Pam propped herself up, straightening her spine and shifting in the chair. It occurred to Diana how uncomfortable it could get, sitting in the same chair all day long.

“Assuming they could link the profile to a person, like through a Social Security number, I can think of lots of information in a DNA profile that someone wouldn’t want others to know—and that you certainly wouldn’t want your insurance company or your employer to get wind of. Just suppose, for example, that you have the gene for ALS. Or you’ve got a chromosomal abnormality that’s been linked to violent behavior? Or sexual perversion? I can easily imagine—”

Pam was interrupted by what sounded like a dog barking. It was coming from her computer. “My network watchdog,” she said.

She rolled over to her computer, clicked the mouse, and the sound stopped. “It just stopped a message from going out.” Frown lines deepened on her forehead as she stared at new information that had popped up. She turned to Diana. “Looks like it blocked an outgoing message that originated on your computer.”

“But I didn’t send anything.”

“Well, your computer sure as hell did. Or at least it tried to. Must have been when you connected to the Internet.” She swiveled the screen so Diana could see.
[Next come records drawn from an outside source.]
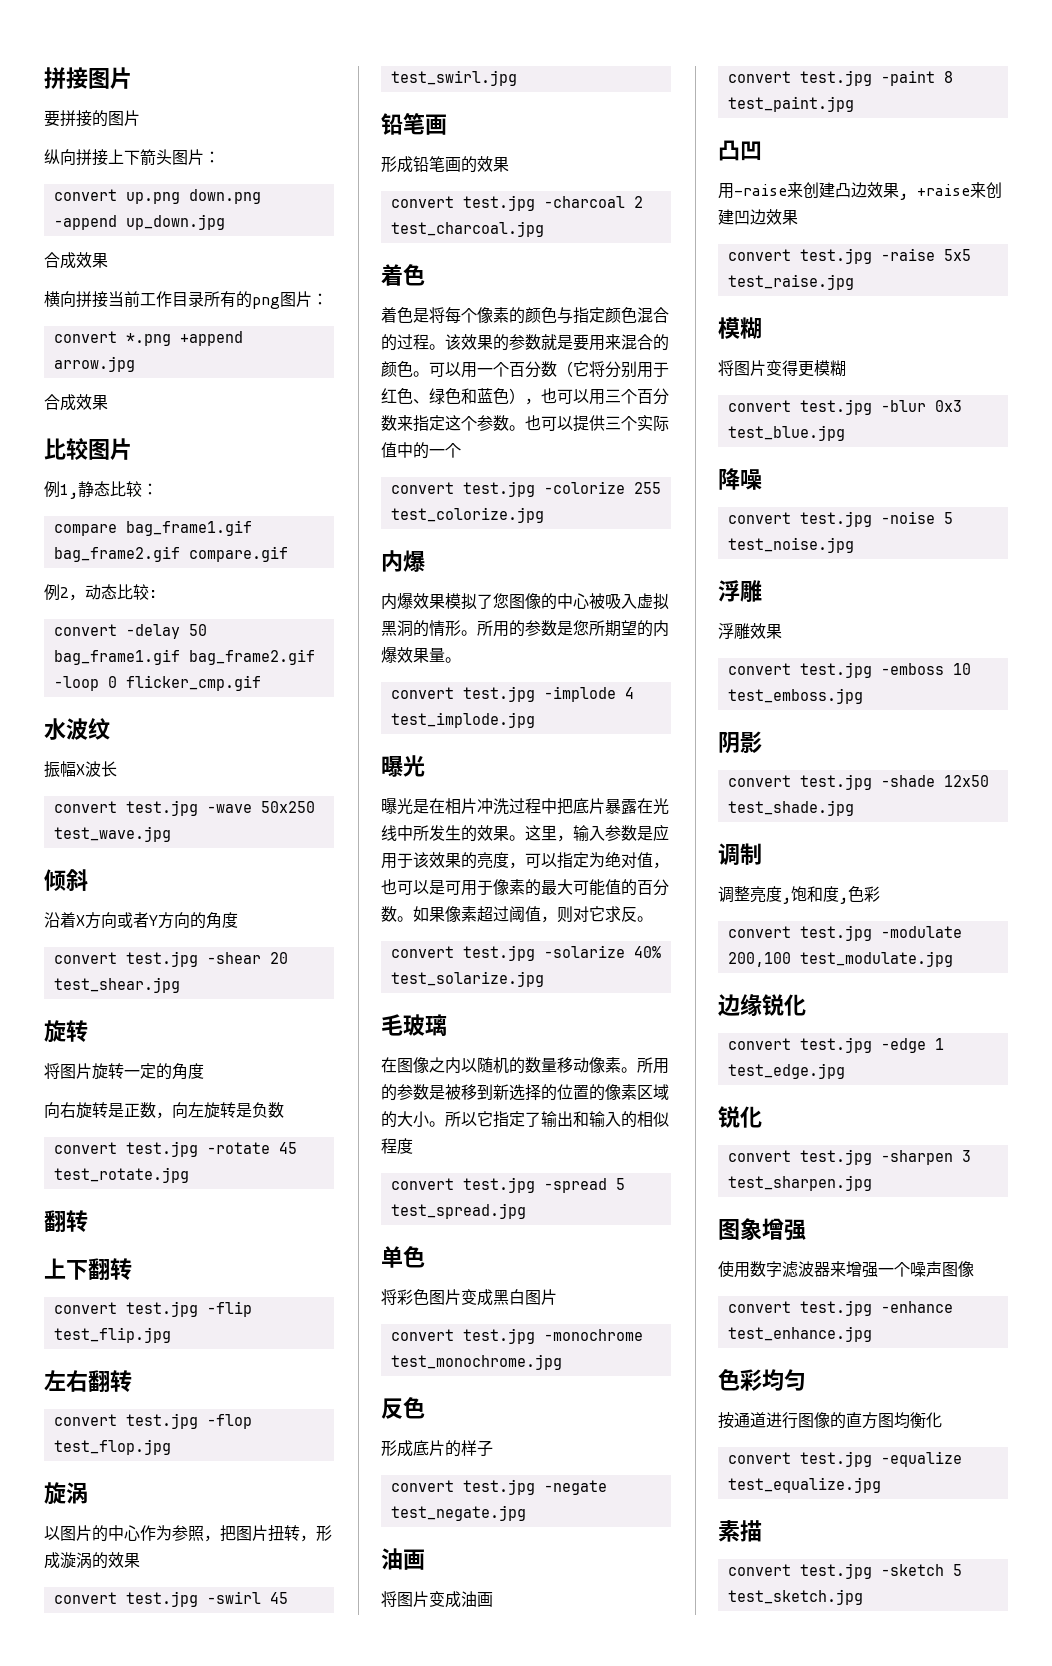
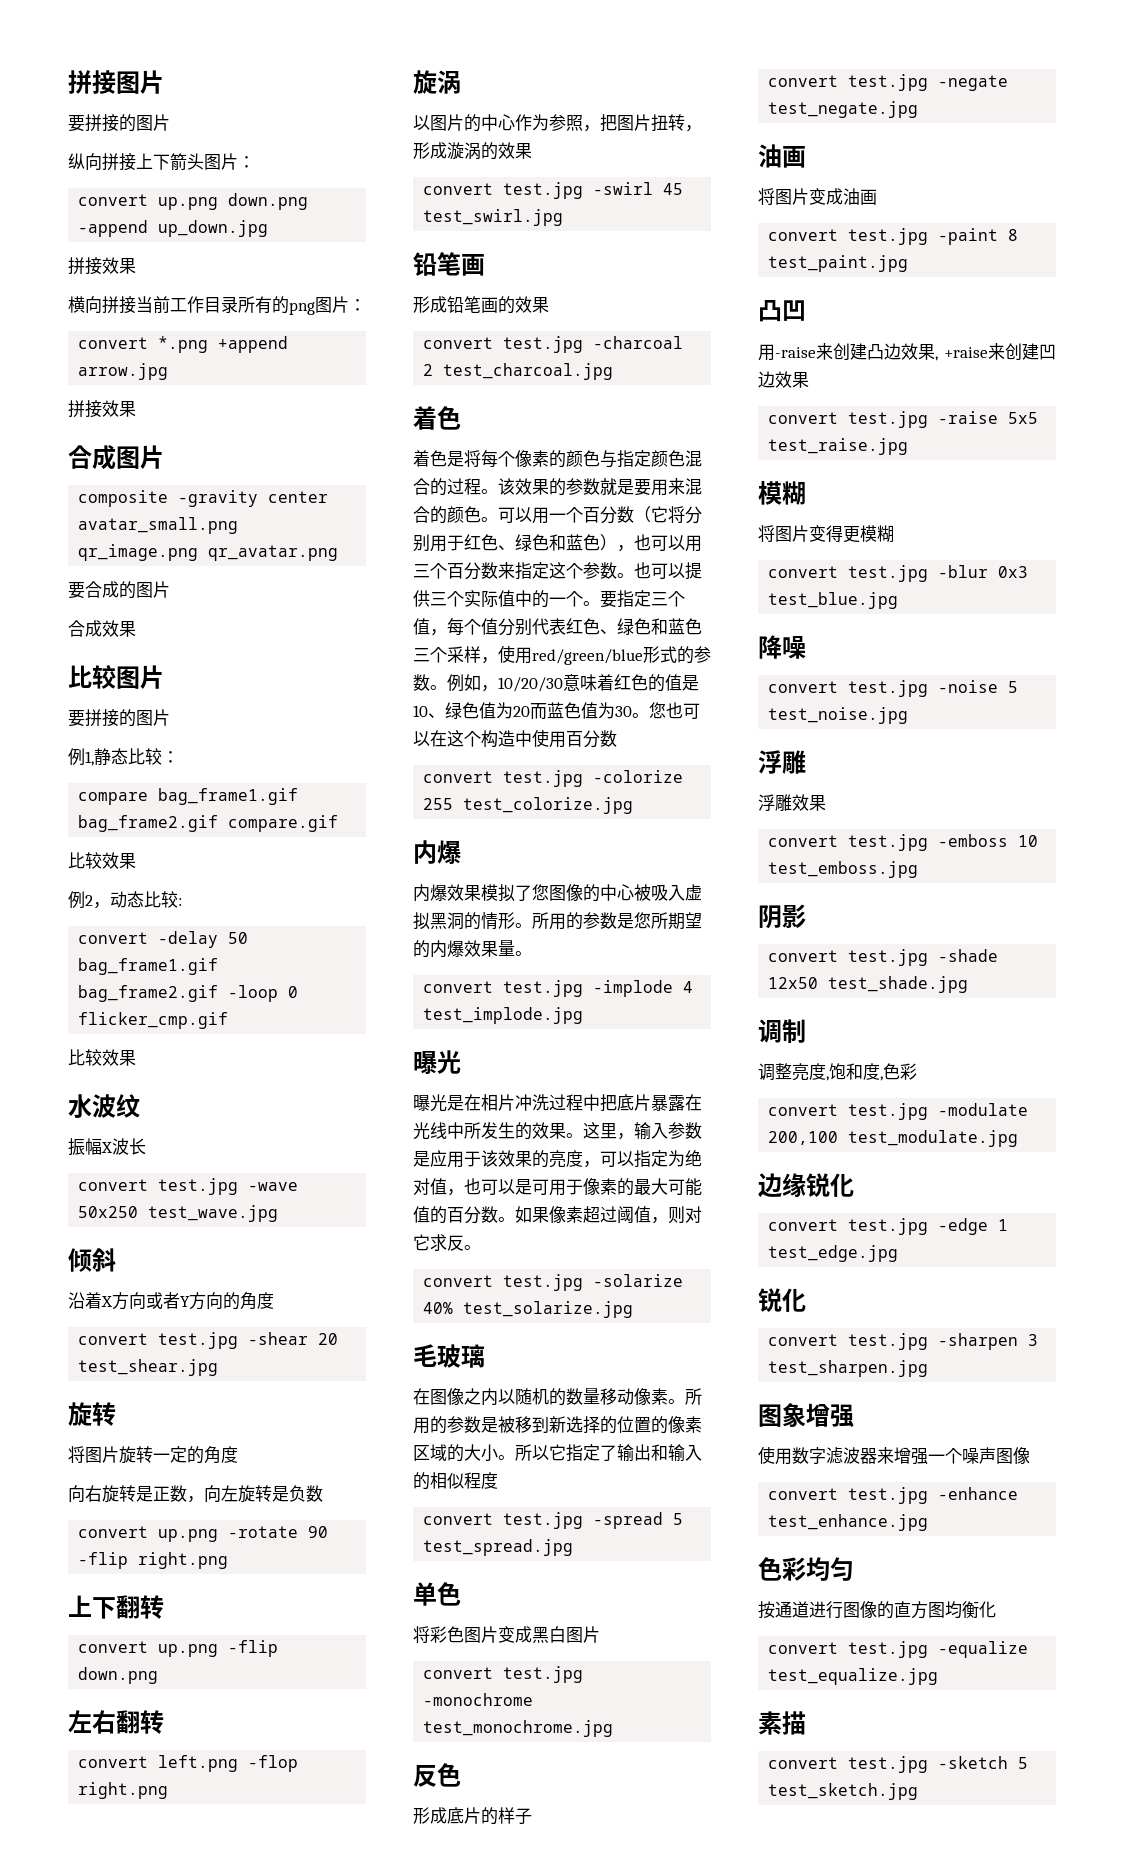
  convert up.png down.png -append up_down.jpg
- 合成效果
+ 拼接效果
  convert *.png +append arrow.jpg
+ 拼接效果
+ 合成图片
+ composite -gravity center avatar_small.png qr_image.png qr_avatar.png
+ 要合成的图片
  比较图片
+ 要拼接的图片
  compare bag_frame1.gif bag_frame2.gif compare.gif
+ 比较效果
  convert -delay 50 bag_frame1.gif bag_frame2.gif -loop 0 flicker_cmp.gif
+ 比较效果
- convert test.jpg -rotate 45 test_rotate.jpg
- 翻转
+ convert up.png -rotate 90 -flip right.png
- convert test.jpg -flip test_flip.jpg
+ convert up.png -flip down.png
- convert test.jpg -flop test_flop.jpg
+ convert left.png -flop right.png
- 也可以提供三个实际值中的一个
+ 也可以提供三个实际值中的一个。要指定三个值，每个值分别代表红色、绿色和蓝色三个采样，使用red/green/blue形式的参数。例如，10/20/30意味着红色的值是10、绿色值为20而蓝色值为30。您也可以在这个构造中使用百分数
OUTBOUND LEVEL 1 BREACH INTERCEPTED.

Below that was a message addressed to USER003 on Volganet. All it contained was:

42.33765016859684–71.07173681259155

“I have no idea what those numbers mean,” Pam said. “Do you?”

“They’re geocodes,” Diana said. She pulled up the Web site WhereUAre.com and pasted the numbers into a search box. “Shit,” she said, the back of her neck prickling as a map of the South End came up with a virtual pushpin on Harrison Avenue in the precise location of Pam’s apartment building.